• [Directions for this task]:
Could you repeat the data word for word while skipping the pictures?

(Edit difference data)

=====

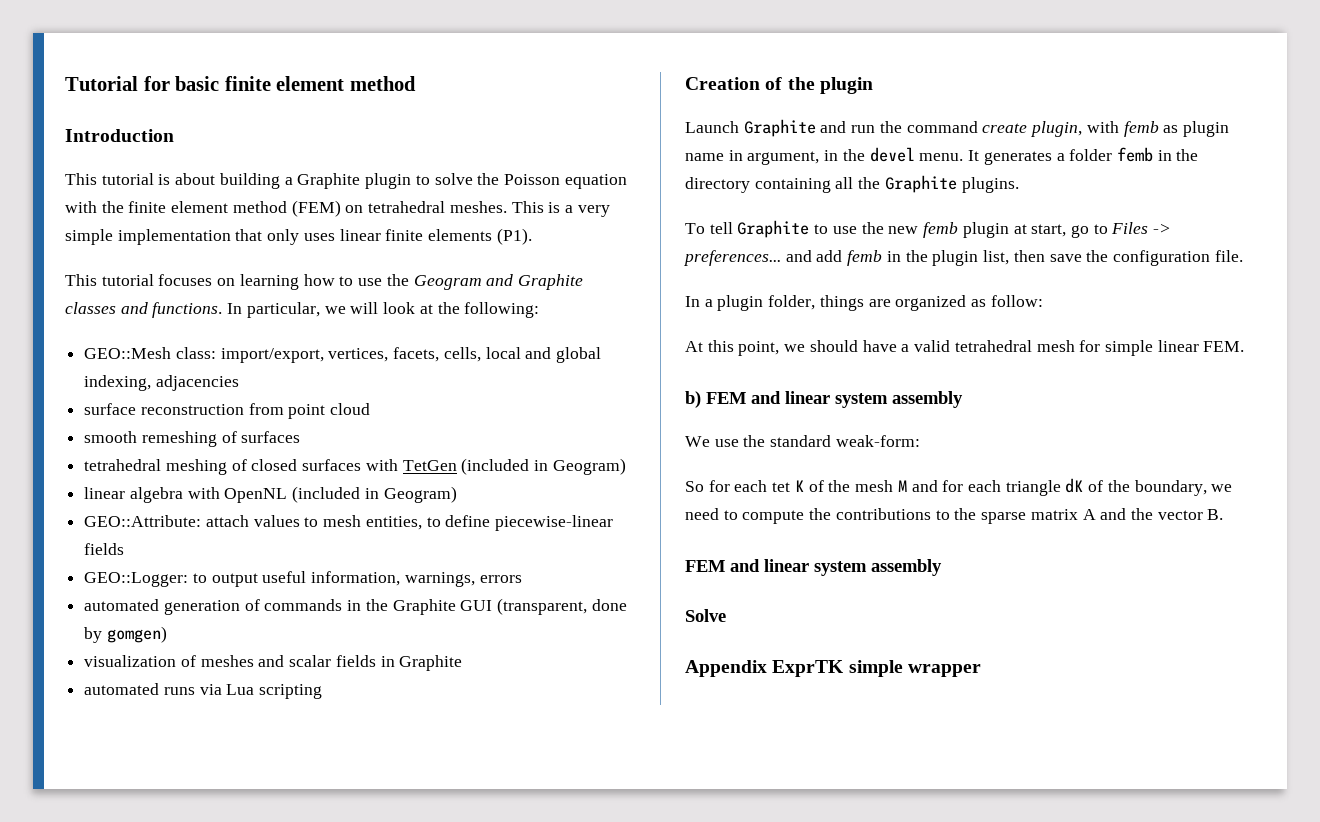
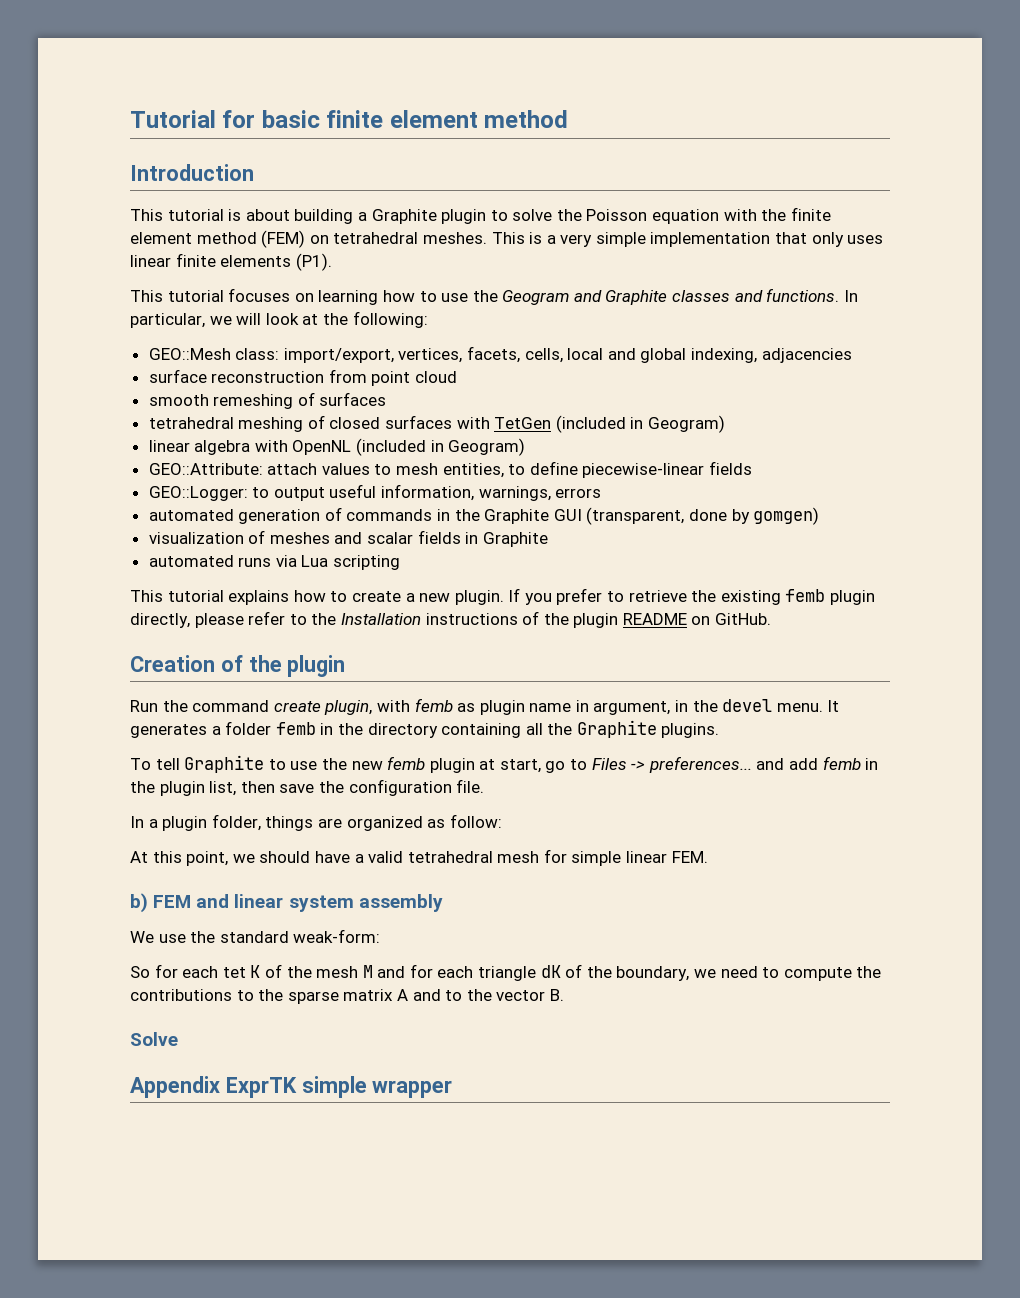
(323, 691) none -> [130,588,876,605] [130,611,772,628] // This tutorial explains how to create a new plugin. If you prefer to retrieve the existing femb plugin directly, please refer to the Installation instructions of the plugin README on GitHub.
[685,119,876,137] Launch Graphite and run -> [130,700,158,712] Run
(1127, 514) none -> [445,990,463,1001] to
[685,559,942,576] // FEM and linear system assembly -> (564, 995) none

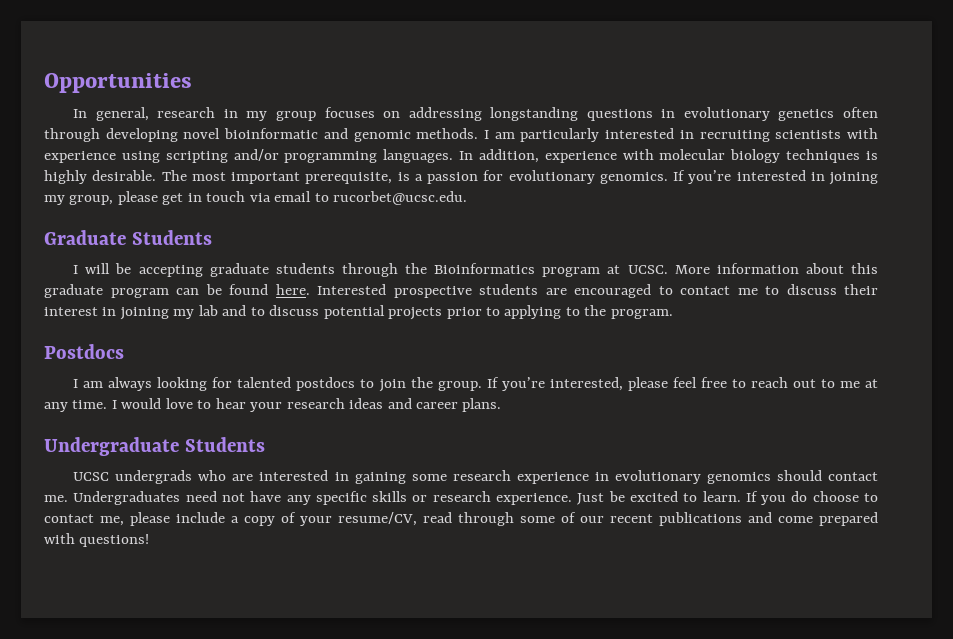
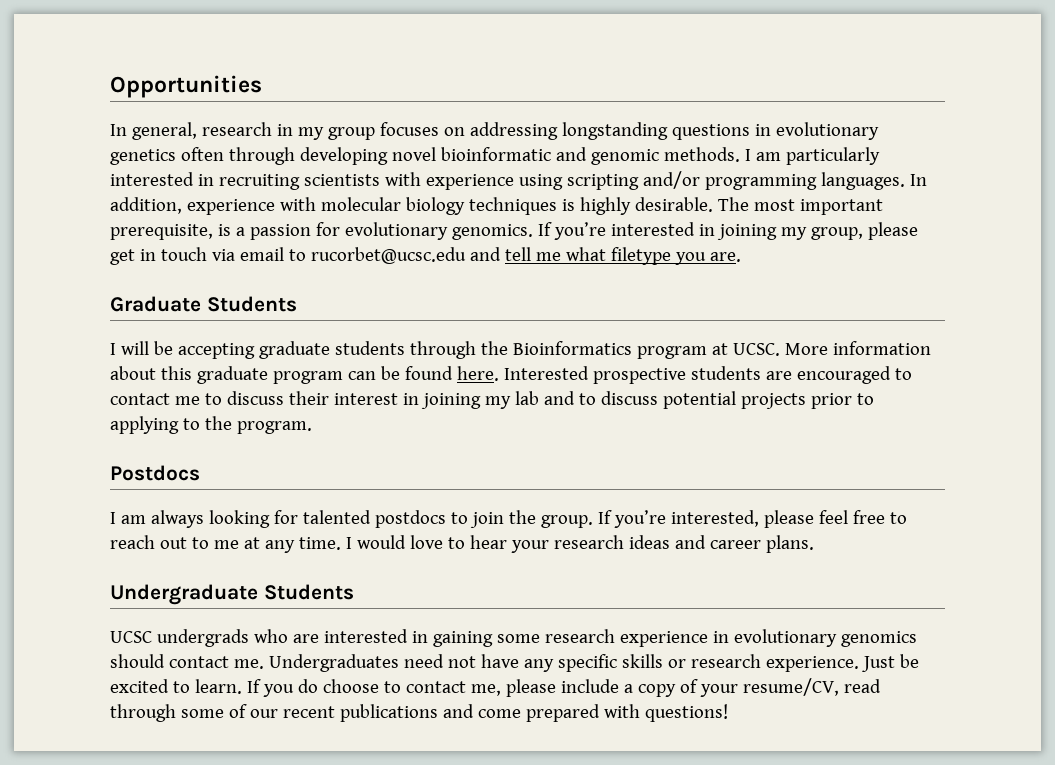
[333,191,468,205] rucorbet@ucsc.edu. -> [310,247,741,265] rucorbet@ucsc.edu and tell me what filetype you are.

=====

• [Result of this task]:
(323, 691) none -> [130,588,876,605] [130,611,772,628] // This tutorial explains how to create a new plugin. If you prefer to retrieve the existing femb plugin directly, please refer to the Installation instructions of the plugin README on GitHub.
[685,119,876,137] Launch Graphite and run -> [130,700,158,712] Run
(1127, 514) none -> [445,990,463,1001] to
[685,559,942,576] // FEM and linear system assembly -> (564, 995) none

[333,191,468,205] rucorbet@ucsc.edu. -> [310,247,741,265] rucorbet@ucsc.edu and tell me what filetype you are.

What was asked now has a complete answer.